Not long now till we are all skipping around in our plug-in hybrids !


----------



## Naked shorts (29 November 2008)

numbercruncher said:


> Increasing Oil demand is just so 20th century ......
> 
> Not long now till we are all skipping around in our plug-in hybrids !




Too bad plug in hybrids require oil to make


----------



## Sean K (29 November 2008)

There are and will be some structural alternatives, but will they be produced at the same rate as declining fields? 

Is Chindia going to go straight to electric? In a few years (10-15 ish) there'll be as many cars, trucks, planes and boats moving about there than the rest of the world combined. At a guess.


----------



## ColB (29 November 2008)

> Originally quoted by *NakedShorts*Too bad plug in hybrids require oil to make




Conventional oil supplies run out and the Hybrid runs on electrically charged batteries.  Where's the electricity come from?  From burning vast amounts of Coal.  I just can't help but think whilst there is a significant amount of royalties and taxes to be gained by countries/governments from the continuing sale of oil and coal that it will be with us for a long time yet.
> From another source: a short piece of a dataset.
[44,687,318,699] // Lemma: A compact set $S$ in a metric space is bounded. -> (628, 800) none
When and even before the oil runs out the vast stranded coal reserves around the world will be converted into liquid fuel by the likes of LINC Energy and others providing a continuing source of energy for several more years.

The green movement is considerably ramping up their campaign against coal mining and coal powered electricty plants and this is one of the issues that government have to pretend to be concerned about while trying to look at genuine alternatives that they can still make a good dollar out of.


----------



## Smurf1976 (29 November 2008)

ColB said:


> The green movement is considerably ramping up their campaign against coal mining and coal powered electricty plants and this is one of the issues that government have to pretend to be concerned about while trying to look at genuine alternatives that they can still make a good dollar out of.
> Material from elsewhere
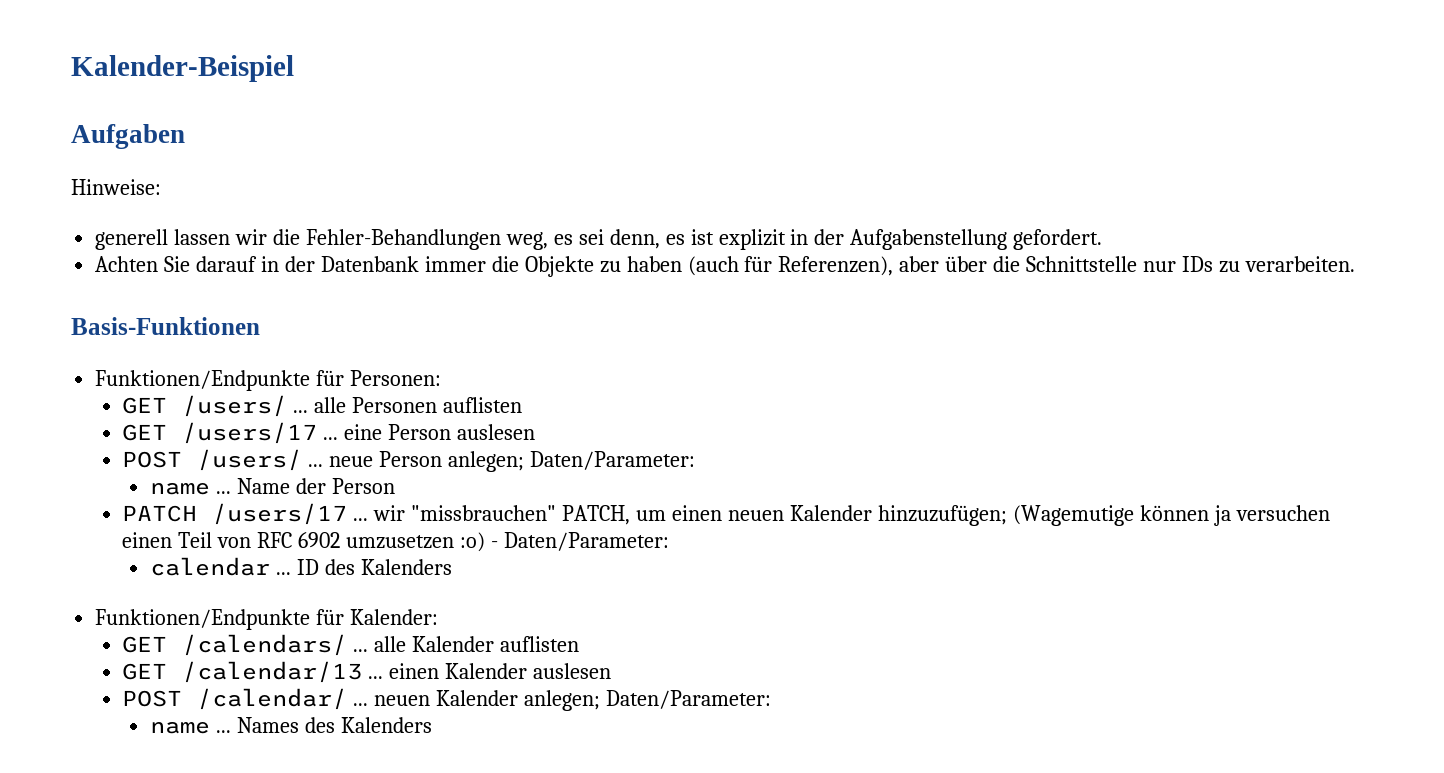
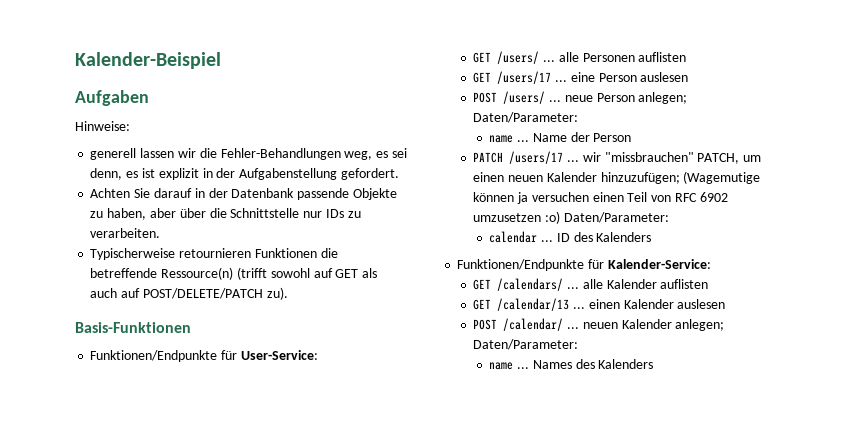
[424,256,894,277] immer die Objekte zu haben (auch für Referenzen), -> [297,188,397,200] [90,208,147,220] passende Objekte zu haben,
(1355, 264) none -> [90,248,338,260] [90,267,378,280] [90,287,288,300] // Typischerweise retournieren Funktionen die betreffende Ressource(n) (trifft sowohl auf GET als auch auf POST/DELETE/PATCH zu).
[350,370,442,386] Personen: -> [240,350,318,360] User-Service:
[491,541,499,548] - -> (561, 217) none
[350,609,439,625] Kalender: -> [607,259,711,269] Kalender-Service:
If only it was as simple as making a financial profit out of it. Making an energy profit, at a financial cost that's affordable, is a far greater problem. Many of the so-called alternatives just don't work in terms of providing decent amounts of energy either at all (in many cases), in a reliable manner or at a financially affordable cost. Hence coal will be around for quite some decades yet no matter what the consequences.

Other than collecting local firewood, passive solar heating and building a hydro scheme (or mining coal) with manual labour basically all energy sources are dependent on oil in some way. That's a rather large problem once oil becomes scarce - all the alternatives then become either much harder or impractical to develop. And whilst coal can be mined and hydro schemes built with manual labour only (it's been done before), they don't come cheap or easy doing it that way.

Solar panels take huge amounts of fossil fuel to make. Wind turbines require constant ongoing maintenance meaning travel using, in practice, oil-fuelled vehicles. And any form of distributed generation means massive amounts of travel and ongoing oil use to maintain it unless it's technically so simple that the householder can DIY - which isn't the case in practice.


----------



## So_Cynical (29 November 2008)

Smurf1976 said:


> Solar panels take huge amounts of fossil fuel to make. Wind turbines require constant ongoing maintenance meaning travel using, in practice, *oil-fuelled vehicles.* And any form of distributed generation means massive amounts of travel and ongoing oil use to maintain it unless it's technically so simple that the householder can DIY - which isn't the case in practice.




Annoys me how most people only see alternative "Green" power as 
"exotic power", there's heaps more to it....ENE is a great example of that.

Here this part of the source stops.